I know that at times we do need a kick in the pants, wake up call, like the prophets who were anything but popular. Jesus did call a few people painted tombs filled with dead bones and said that leaders who lead the weak astray would be better off drowning themselves. But those prophetic harsh words were the exception in Jesus’ teaching. Jesus, representing God the Father, is amazingly patient, explaining over and over and over. His closest colleagues don’t get it again and again and again.
And the disciples were with him. Not only did they hear his teaching (like we can), but they lived with him daily (something we have through the Holy Spirit, but it’s not quite the same as seeing him in the breathing flesh). And they messed up big–they didn’t believe the women who witnessed his resurrection, even though Jesus had clearly told them he would rise again. Peter and others weren’t as committed to sharing the Good News with the Gentiles as they should have been. And these individuals, both men and women (though we hear more about the men), lived and worked with Jesus and still messed up!
So I think about us. I am confident that Scripture preaches and teaches full equality of all people before God, and that God does not restrict some gifts to individuals based solely on their gender.
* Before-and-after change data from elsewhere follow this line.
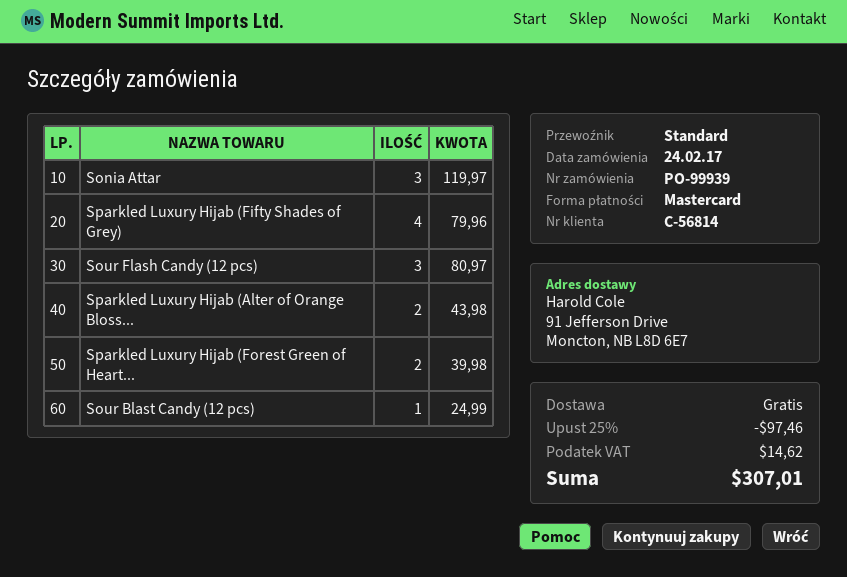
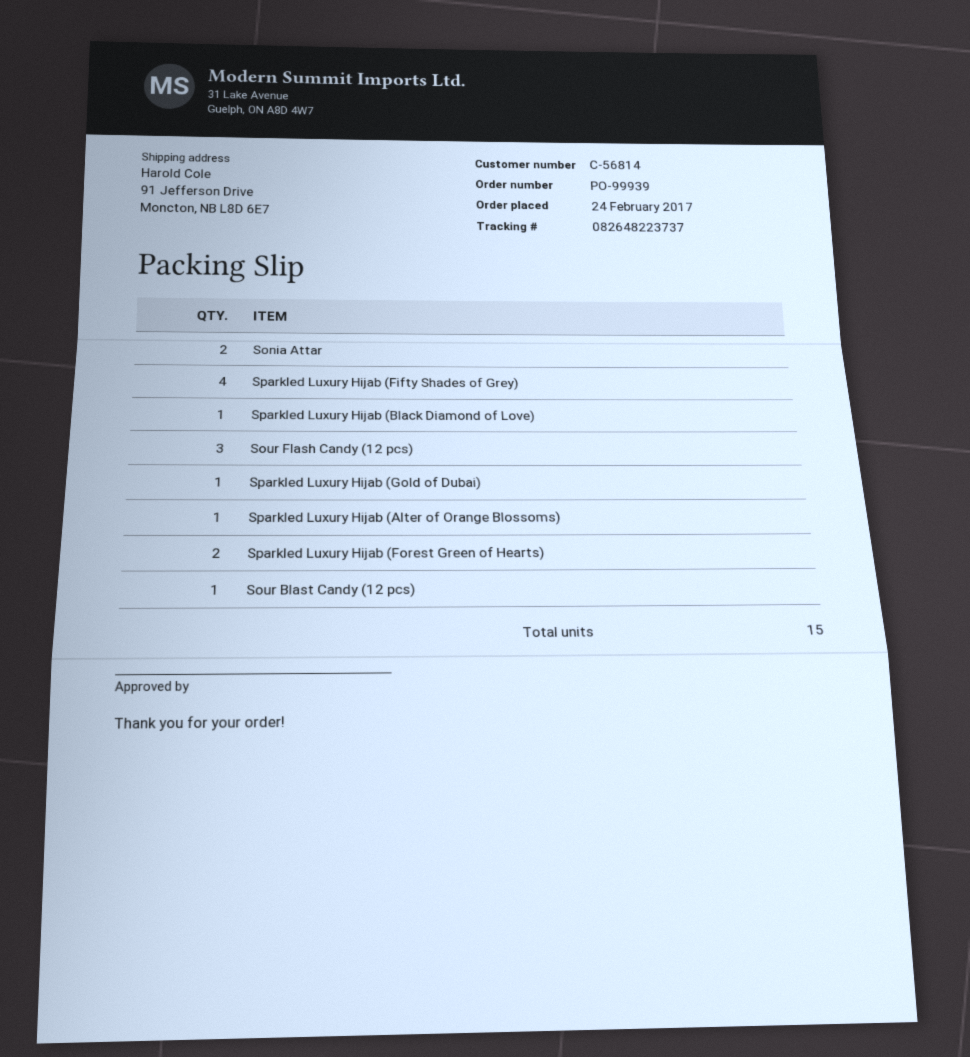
Sonia Attar: 3 -> 2
Sparkled Luxury Hijab (Alter of Orange Bloss...: 2 -> 1
Sparkled Luxury Hijab (Black Diamond of Love): none -> 1
Sparkled Luxury Hijab (Gold of Dubai): none -> 1

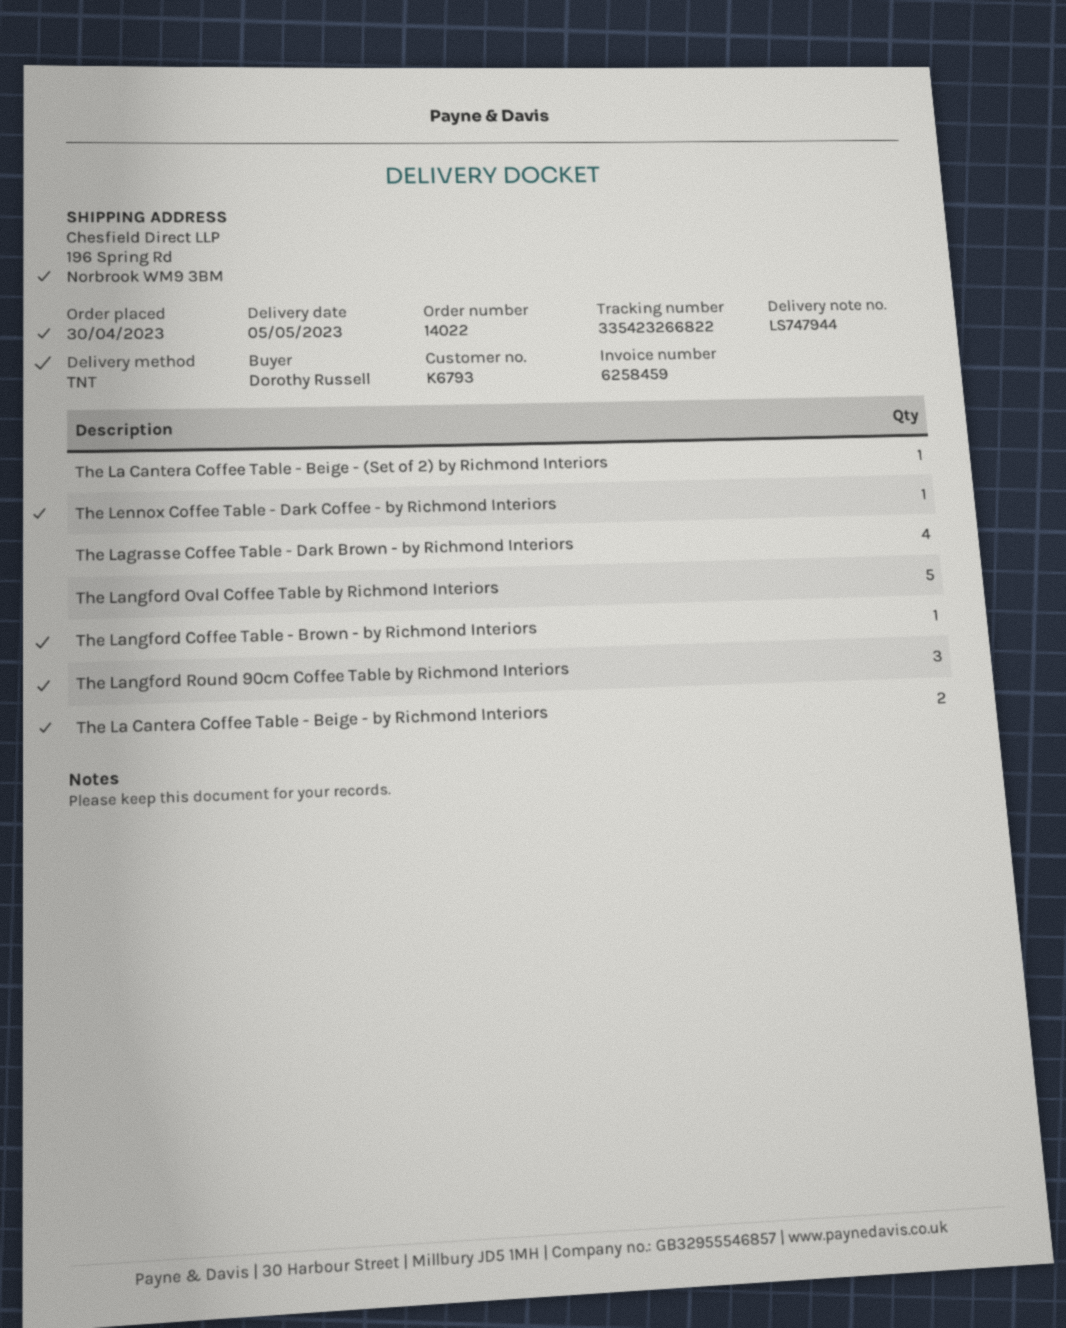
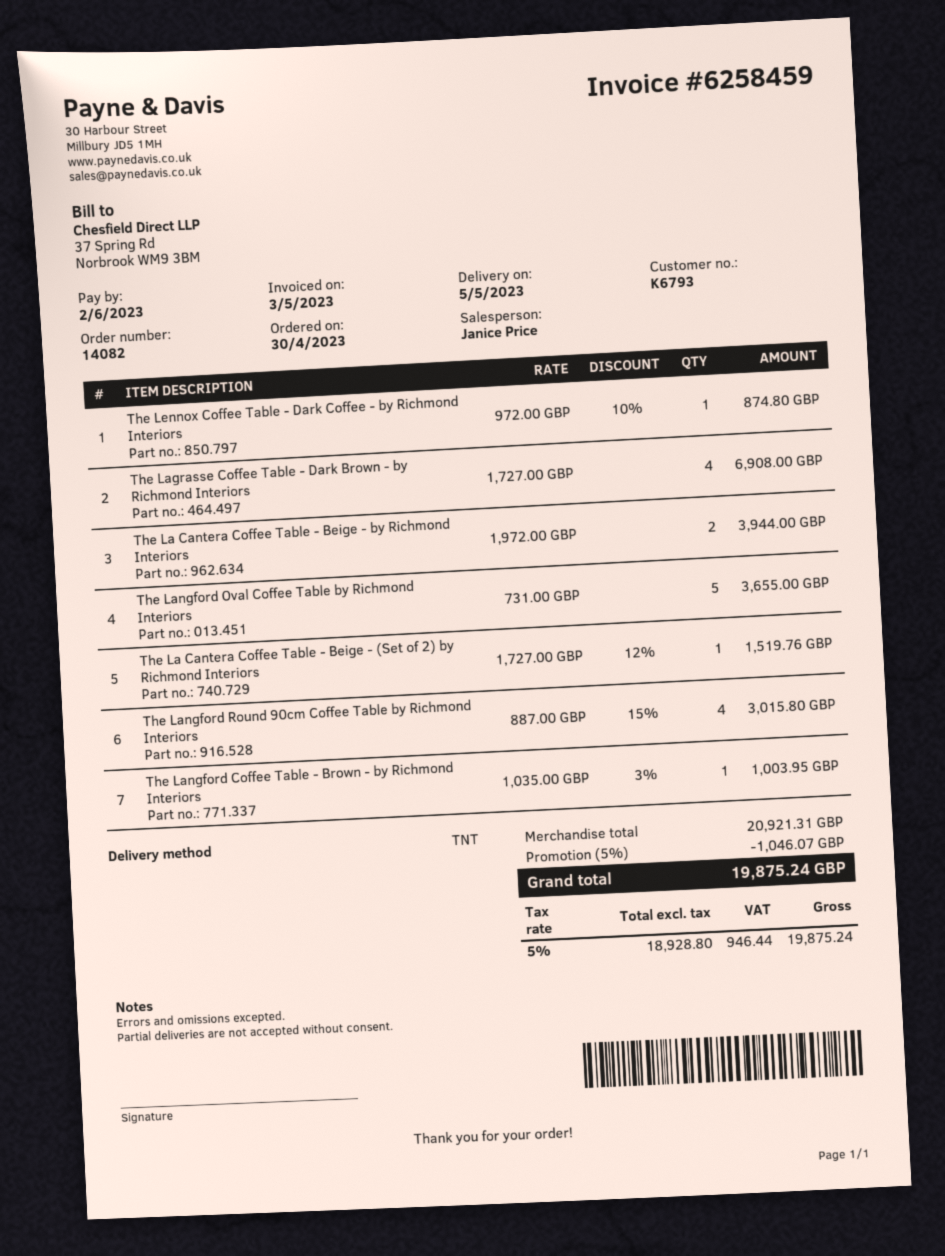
order number: 14022 -> 14082
The Langford Round 90cm Coffee Table by Richmond Interiors: 3 -> 4

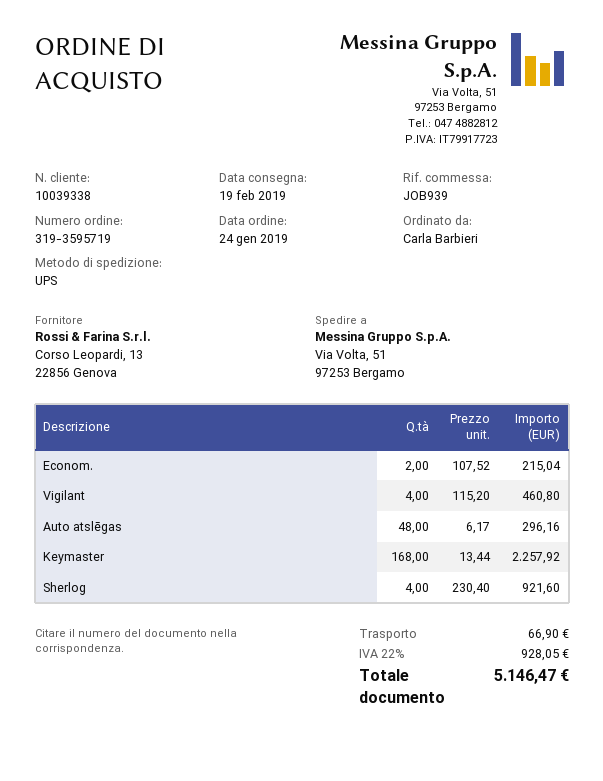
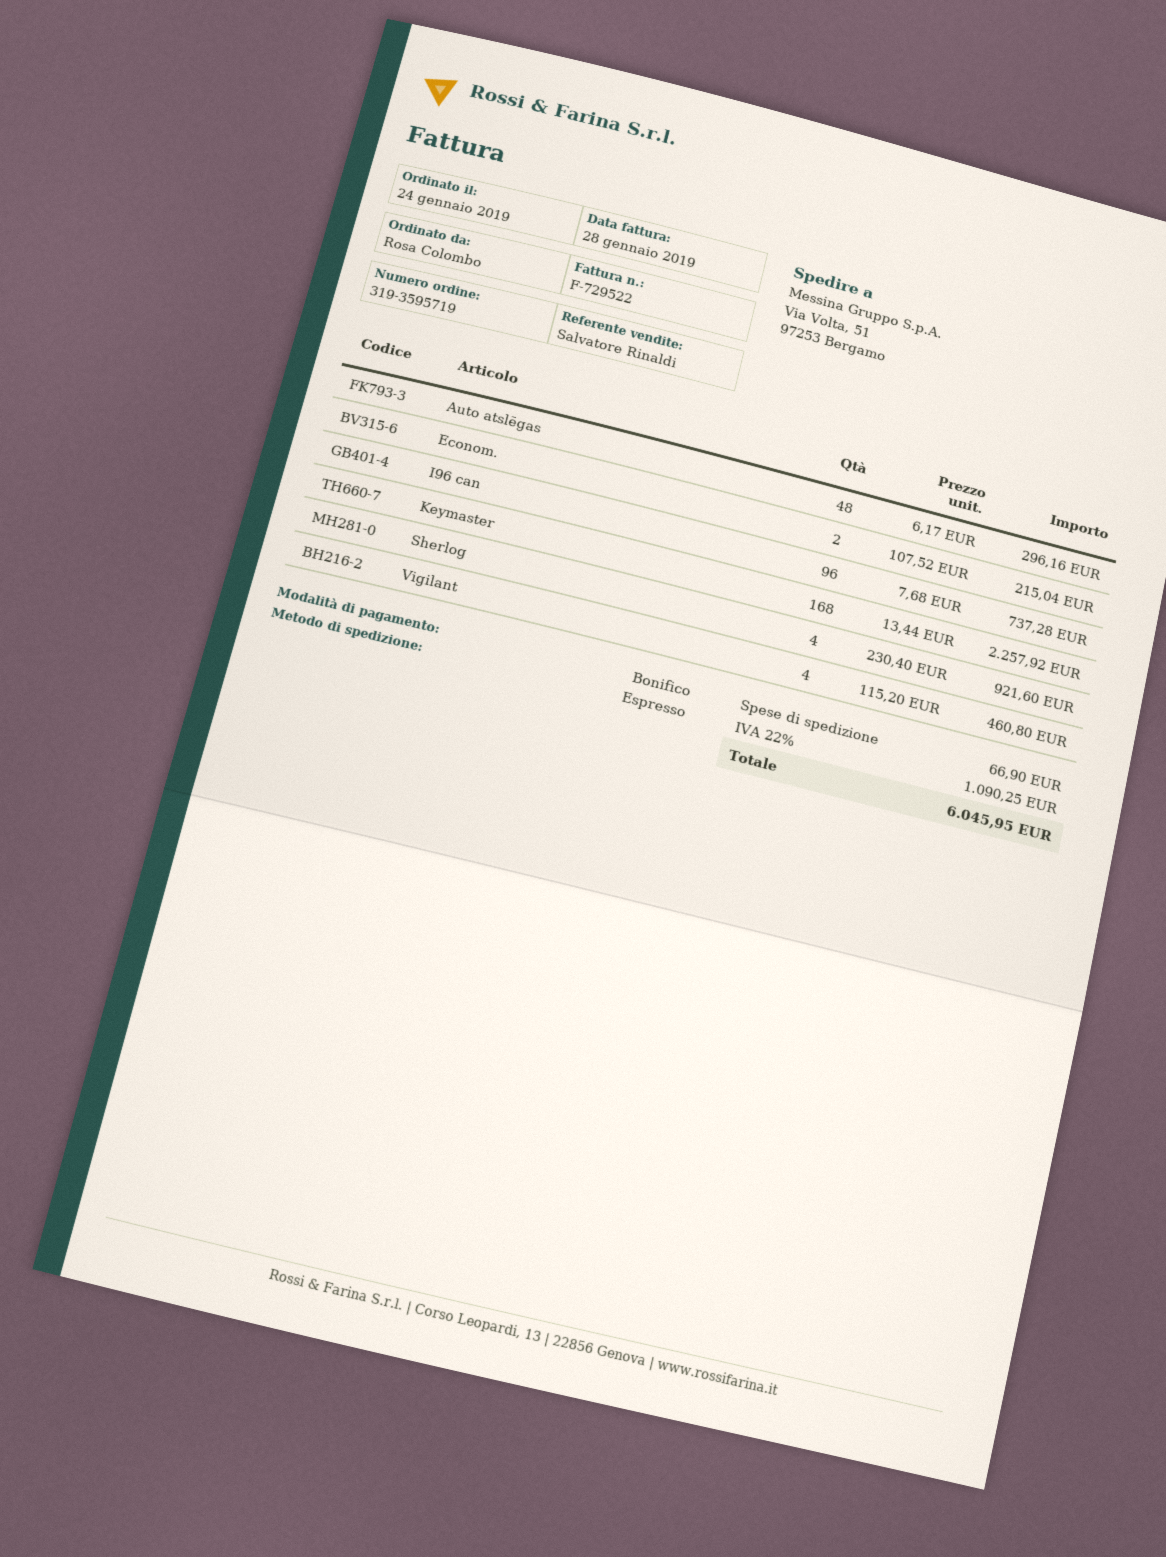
ordered by: Carla Barbieri -> Rosa Colombo
shipping method: UPS -> express
I96 can: none -> 96 x 7.68 = 737.28
tax: 22% = 928.05 -> 22% = 1090.25
total: 5146.47 -> 6045.95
But I also wonder: What am I getting wrong? Where am I imposing my 21st century Western educated Christian feminist perspective on Scripture and theology? Where do I need the reproof of the Holy Spirit and mourning and repentance? Maybe it’s not in the area of gender. Maybe it’s in my lack of practical care for the poor. Maybe it’s in my snotty and judgmental attitude to those who don’t agree with me. Maybe it’s in my harsh words that hurt my family and friends.
How can I listen and learn from my sisters and brothers who disagree with me on many topics of theology, but especially ordination and mutuality in marriage, home, world?
I don’t necessarily have the answers to all of these thoughts and questions. But I should be careful to judge, slow to anger and slow to speak, quick to listen and not assume bad things before others are given the chance to express themselves and their beliefs. If my theology is so sure, then I shouldn’t worry.
God’s truth doesn’t need me to defend it. God’s Word stands alone. God’s Word is a reproach to me as much as to those who are firmly patriarchal.
A few weeks ago, Charles and I had the privilege of going to Rt. Rev. Thad and Rev. Erilynne Barnum’s church in Connecticut (a North American Missionary District of the Anglican Church of Rwanda). Erilynne wrote a profound and transformative 2-year discipleship Bible study series. Thad’s books Never Silent is a powerful testimony of the Rwandan church and the beginning of the Anglican Mission in the Americas. And they are both the most lovely, kind people you’d meet.
As I went to bed, I was thinking about the different tones and perspectives we take when we disagree with other Christians. I thought of the letter Thad recently wrote over a schism in the evangelical Anglican church in the U.S. He was gracious and humble, but he also called out specific people to repent and change. He did not sugarcoat the situation, but he also didn’t allow bad theology and hurtful words to go unchecked and unreproved. (You can read his letter here, but I don’t necessarily agree with all the commentary after his letter.)
May his attitude and words be a model for those of us seeking to bring the good news of God’s truth of mutuality. So thanks, Rachel, for this week of mutuality. May our love and good works bring the Gospel to those who haven’t heard.